Thursday, May 20, 2010
By MARTIN WILLIAMS, Kyodo News
TAIPEI — With political and financial patronage drying up at home, Taiwan-based activists are working on an international alliance to claim the Senkaku Islands for China.
The uninhabited islands, which lie between Taiwan and Okinawa, are claimed by Beijing, Taipei and Tokyo.
For the governments, the larger issues over the islets — known in Taiwan and China as the Diaoyutai — have been territorial control and exploiting oil and natural gas reserves.
For Taiwanese fishermen, however, the dispute has led to ongoing confrontations with Japanese patrol vessels and exclusion from what they claim to be ancestral fishing grounds.
A Taiwanese activist group, the Chinese Diaoyutai Defense Association, has responded to the impasse by merging a claim of Chinese sovereignty over the islands with advocacy for the fishing industry.
Drawn from a loose, decades-old coalition known as the Alliance for the Defense of Diaoyutai, the group was registered in 2008 after its application was rejected by the government of then President Chen Shui-bian the year before.
The group claims 100 members from around Taiwan and organizes activities in parks and university campuses every two to three months to promote its cause.
It hopes by the end of the year to travel again to the disputed waters on chartered vessels but may not be able to pull off such an event given its experience with government intervention in 2009.
Huang Hsi-lin, secretary general of the group, said he learned from that aborted campaign and will be more secretive in preparing expeditions.
Previous campaigns have seen shore landings, arrests, an activist vessel being rammed by a Japanese patrol ship and, in 1996, the death of an activist from Hong Kong.
This year, complications are already emerging.
On April 30, Taipei announced an agreement with Tokyo to strengthen ties in various sectors after a period of tension stemming from sovereignty issues, including the Senkaku dispute.
Notably, the agreement includes enhanced communications on maritime security.
Meanwhile, the Ma Ying-jeou administration is beginning to ask questions about the association's intentions this year, potentially threatening boat operators with impoundment and cancellation of licenses.
More seriously for the association, ennui among the general public and the disappearance of local sources of funding have forced activists to turn to businesspeople in China to fund their activism.
Huang declined to name companies, locations or businesses for fear they would suffer retribution from Chinese authorities, but he did say his group had approached them "reluctantly."
Skeptical observers who sense more ideology than pragmatism in this agenda may feel vindicated by deepening ties between this group and Diaoyutai activists in China, Hong Kong and Macau, as well as overseas Chinese groups in the Americas and Europe.
Huang said the groups are working to build a formal alliance, though more talks are needed to integrate groups from outside Asia.
A conference of delegates from all locations set for Sept. 11 at the National Central Library in Taipei is expected to accelerate formation of an umbrella organization.
After that, the groups will look to June 17, 2011, the 40th anniversary of what Huang says was the day the United States granted sovereignty over the group of islets to Japan.
To mark the occasion, Huang envisages a flotilla of activists setting out from ports around the region and converging on the islands.
"We'd be beyond the control of the Taiwan authorities.
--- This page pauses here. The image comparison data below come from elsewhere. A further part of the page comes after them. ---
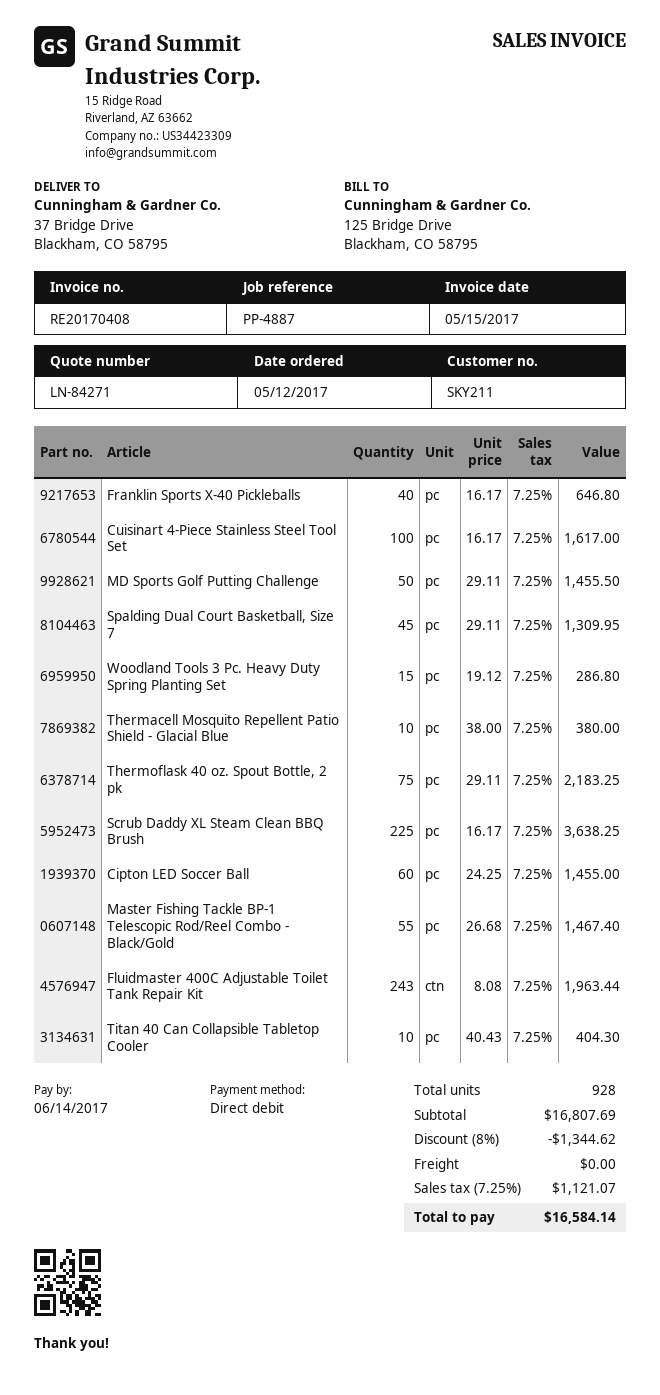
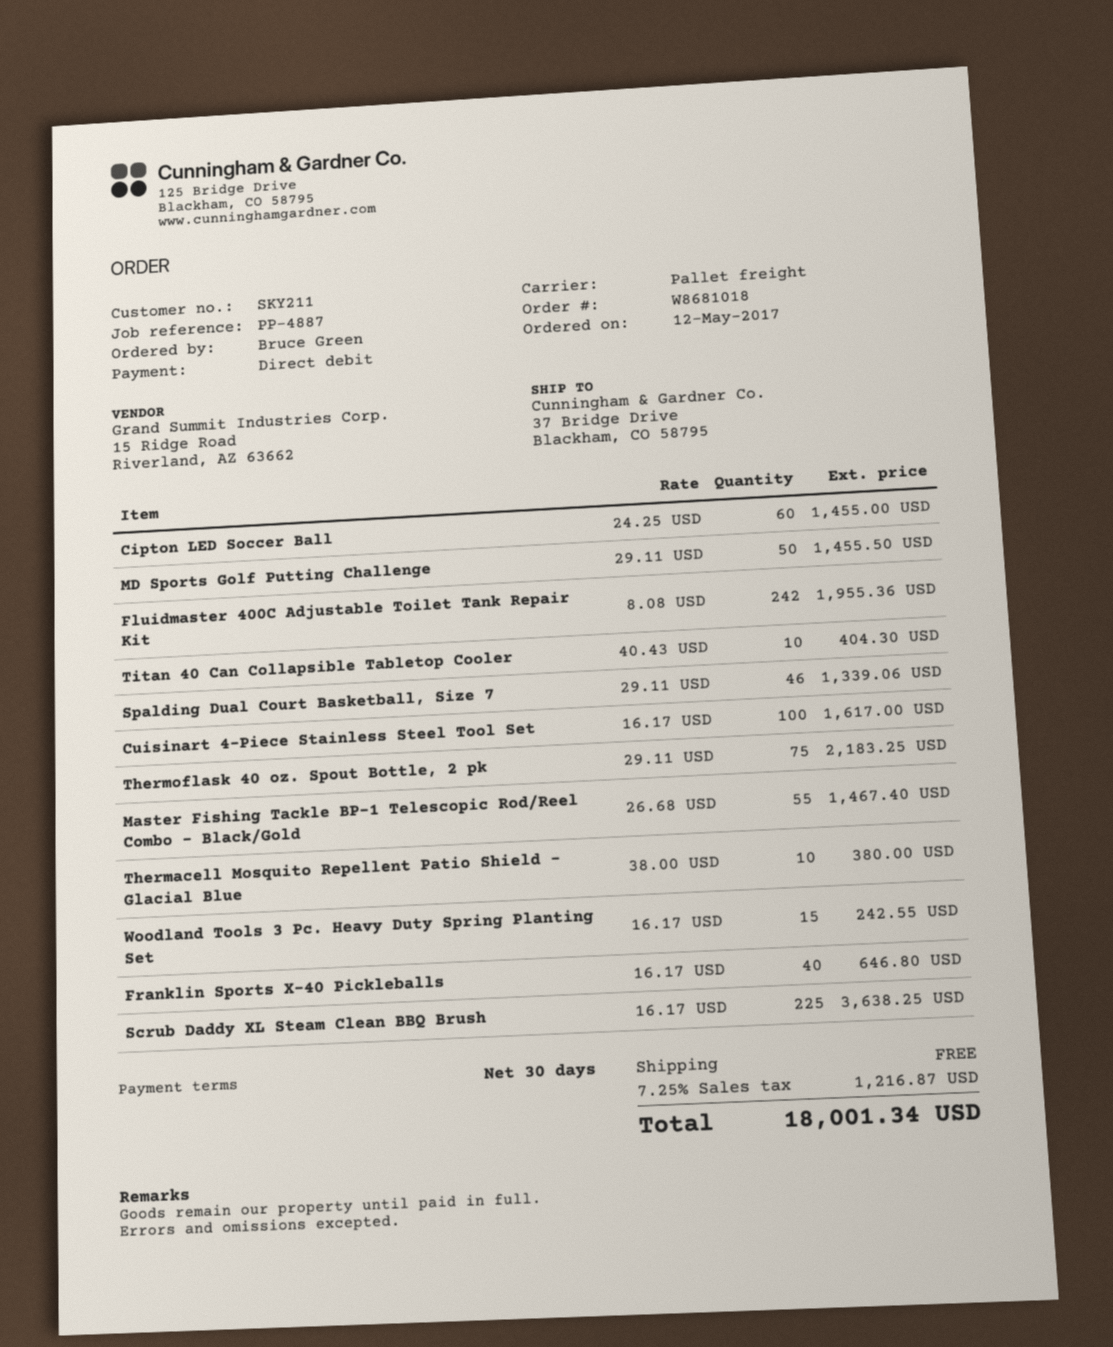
Spalding Dual Court Basketball, Size 7: 45 x 29.11 = 1309.95 -> 46 x 29.11 = 1339.06
Woodland Tools 3 Pc. Heavy Duty Spring Planting Set: 15 x 19.12 = 286.80 -> 15 x 16.17 = 242.55
Fluidmaster 400C Adjustable Toilet Tank Repair Kit: 243 x 8.08 = 1963.44 -> 242 x 8.08 = 1955.36
discount: 8% = 1344.62 -> none
tax: 7.25% = 1121.07 -> 7.25% = 1216.87
total: 16584.14 -> 18001.34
Ma won't be able to do a thing if the boats are coming from everywhere, not just from Taiwan," he said.
The association is a marginal activist group, but it is linked to a wider network of Taiwanese organizations and individuals with more mainstream appeal and influence.
On March 27, in a statement released by the prounification Chinatide Association, the Chinese Diaoyutai Defense Association was named as a member of the Cross-Strait Peaceful Development Forum, a new gathering of organizations including leftist groups, Greater China nationalists, Chinese immigrant advocates and publishing companies that support unification.
Award-winning Taiwanese film director Hou Hsiao-hsien was one of the keynote speakers at the founding ceremony for the forum, whose goals include abolition of the Taiwan Relations Act, the U.S. law that authorizes military assistance for Taiwan, and ending U.S. arms sales to Taiwan.
But Huang was adamant his group represents the interests of fishermen first and would happily consider a deal with Tokyo that allows access for fishermen without invoking sovereignty.
"The thing is, we're not willing to tilt toward China; we have our own approach to matters," he said. "The problem is that Taiwan-Japan government relations have put the squeeze on us, the defenders of Diaoyutai, forcing us to look elsewhere for support."
Huang repeatedly complained of pressure from the Ma government, partly because it wants to improve relations with Tokyo, but also because of close ties with Japan among legislators on both sides of the political fence.